The hurricane, which has re-strengthened in the Atlantic, is expected to make landfall west of Myrtle after it killed at least 19 people in Florida and left millions without power, packing winds of up to 136 kilometers per hour on its way to the South Carolina coast. the beach A tornado warning has been issued from the Savannah River on the Georgia-South Carolina border to Cape Fear, North Carolina.
The hurricane’s destructive path through Florida triggered unusual flooding and storm surge, prompting the largest emergency response in state history, state fire chief Jimmy Petronis told CNN on Thursday. Hundreds of rescue operations were carried out by land, air and sea, with residents trapped in their homes or stuck on rooftops. Some homes along the coast of Fort Myers have been reduced to nothing but concrete slabs, and Gov. Ron DeSantis said the damage in parts of the state is “indescribable.”
The hurricane hit Florida’s southwest coast on Wednesday as a Category 4 hurricane, with winds reaching 140 mph, causing extensive damage to homes, vehicles and businesses. And officials warn it will be a long road to recovery.
Here’s what you need to know:
Dozens of deaths: At least 19 storm-related deaths have been reported in Florida so far, though that number is likely to rise. Most of those deaths were in hard-hit Lee and Charlotte counties. Ian could be the deadliest hurricane in Florida history, President Joe Biden said Thursday.
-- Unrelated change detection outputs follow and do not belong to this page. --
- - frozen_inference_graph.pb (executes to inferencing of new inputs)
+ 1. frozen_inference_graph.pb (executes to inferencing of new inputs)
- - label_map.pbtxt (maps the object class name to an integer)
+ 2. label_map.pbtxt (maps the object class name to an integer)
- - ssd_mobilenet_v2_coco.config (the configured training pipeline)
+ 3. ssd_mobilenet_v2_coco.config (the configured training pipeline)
More than 2.2 million without power: Millions of people in Florida’s path of Ion remained in the dark as of early Friday morning, PowerOutage.us reported. Most of the counties with the highest percentage of people without power are in the Southwest, including Lee, Charlotte, Hardy and Sarasota. Thirteen districts report that more than 50% of monitored customers are without electricity.
Historic flooding in some areas: Flooding was reported in central and northern Florida, with at least three rivers reaching all-time flood records. Orlando officials warned residents of dangerous flooding. Electricity connection was given to some areas in stagnant water.
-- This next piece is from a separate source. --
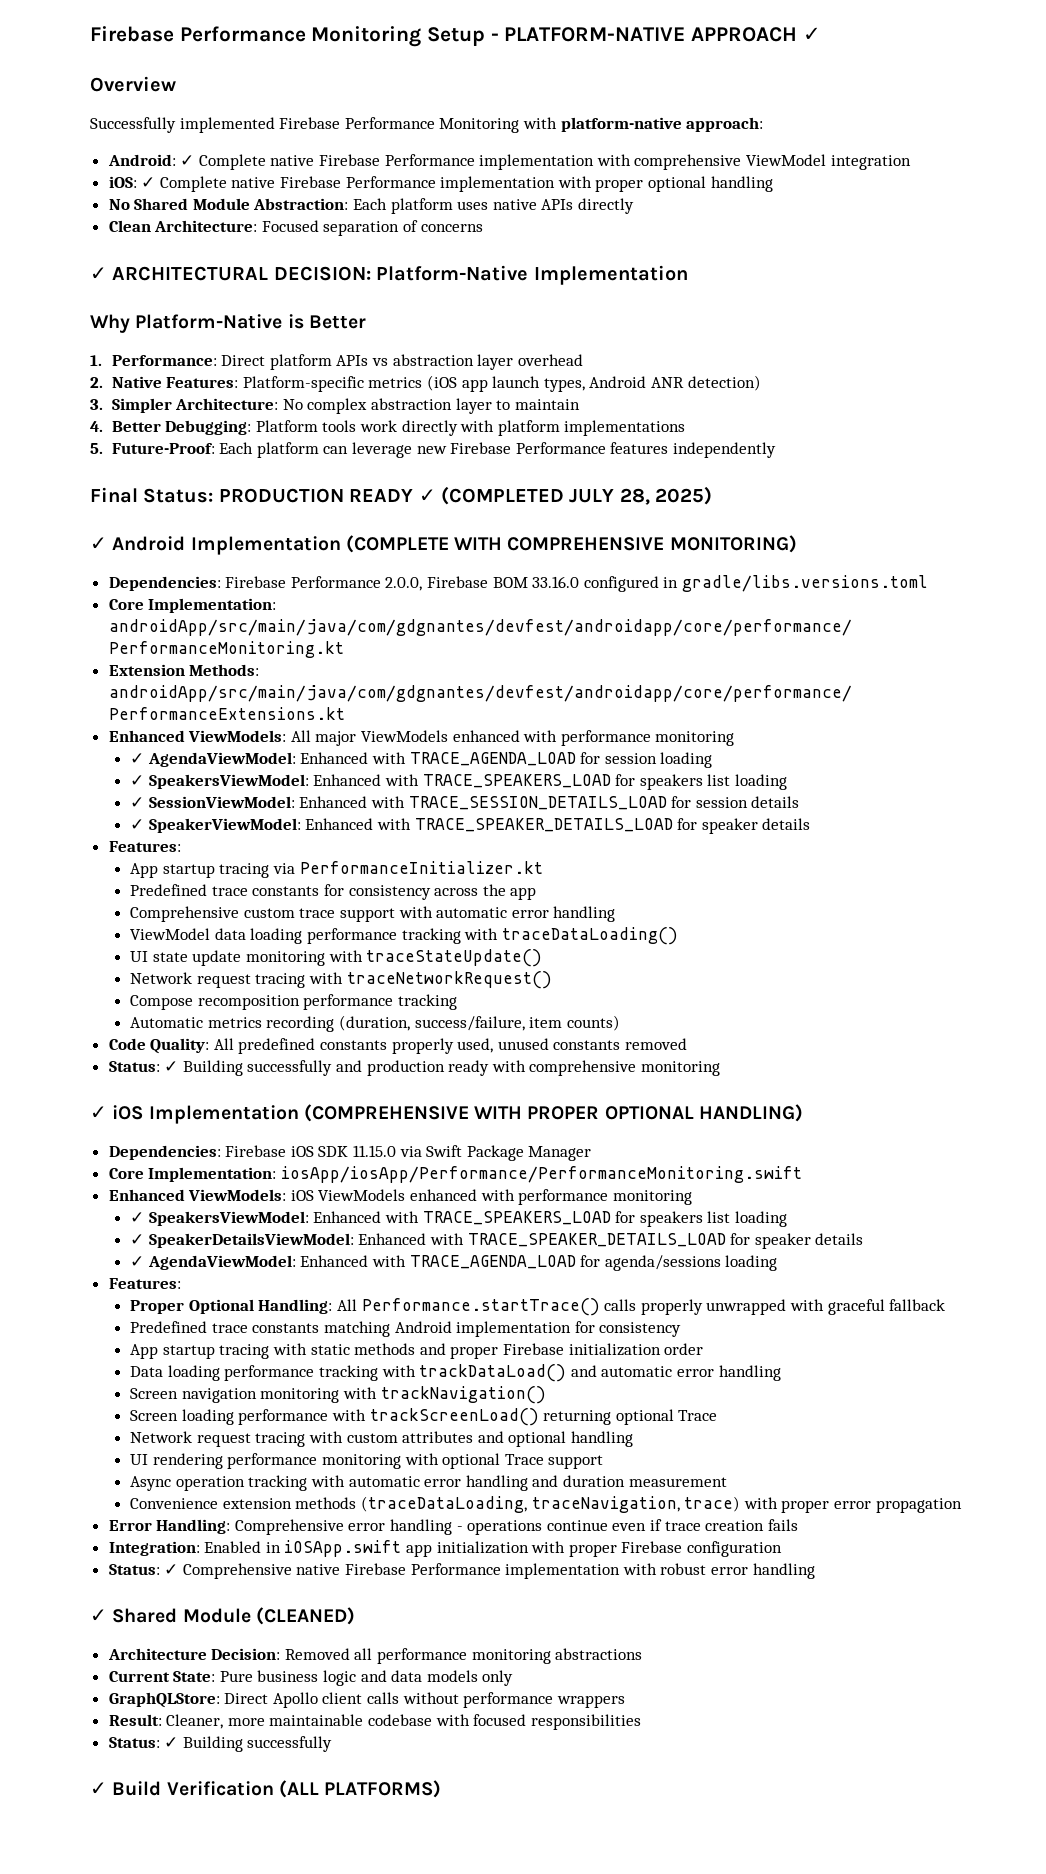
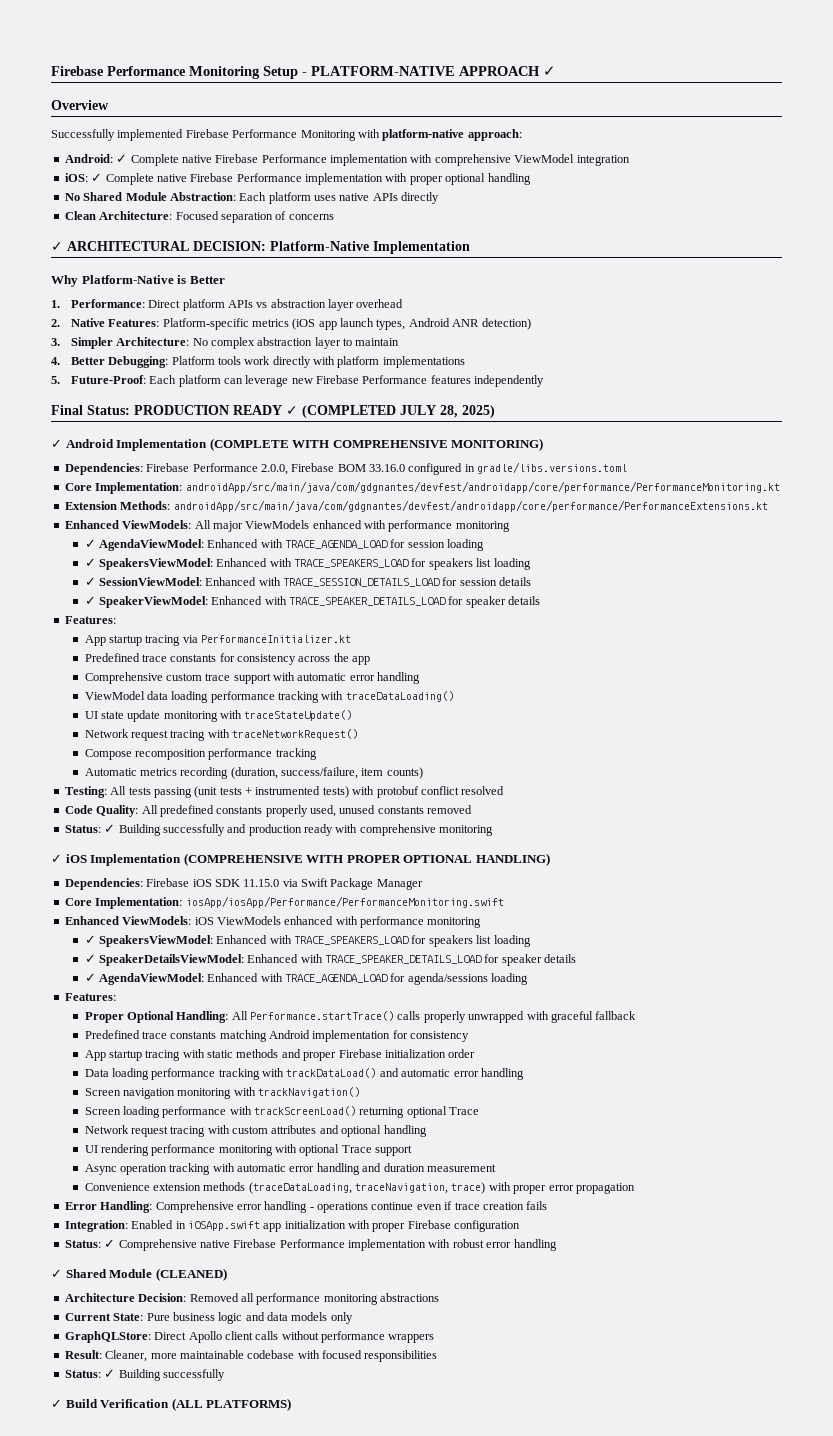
+ Testing: All tests passing (unit tests + instrumented tests) with protobuf conflict resolved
HUNDREDS OF RESCUES AND THOUSANDS OF EVACUATIONS: The governor said Thursday that there have been more than 700 rescues across the state so far, with thousands of evacuees reported. In Lee County, a hospital system had to evacuate more than 1,000 patients after its water supply was cut off, while other widespread evacuations were reported at jails and nursing homes.
Coastal islands completely cut off: Sanibel and Captiva islands in southwest Florida are completely cut off from the mainland after parts of the main waterway ruptured.
At least two people have died in Sanibel, and local officials said the road may need to be completely rebuilt. Chip Farrar, who lives on the small island of Matlacha, told CNN that parts of the essential road leading to the main bridge had collapsed, as had a second nearby bridge.
As Hurricane Ian moves away from Florida, the governors of South Carolina, North Carolina, Georgia and Virginia have declared states of emergency.
In South Carolina, Governor Henry McMaster asked people not to underestimate the storm’s danger and urged them to closely follow storm warnings to prepare for Friday’s impact. According to CNN meteorologist Taylor Ward, it is expected to cause landslides at high tide, which could worsen flooding in low-lying areas.
When all is said and done, Ion’s storm system will have caused lasting changes in its wake.
Coastlines in Georgia and South Carolina could experience significant disruption as powerful waves and storm surges triggered by Ian could inundate coastal sand dunes, the USGS said. Deposit again and inland, which “can reduce the height of protective sand dunes, alter beach profiles and leave areas behind dunes more vulnerable to future storms.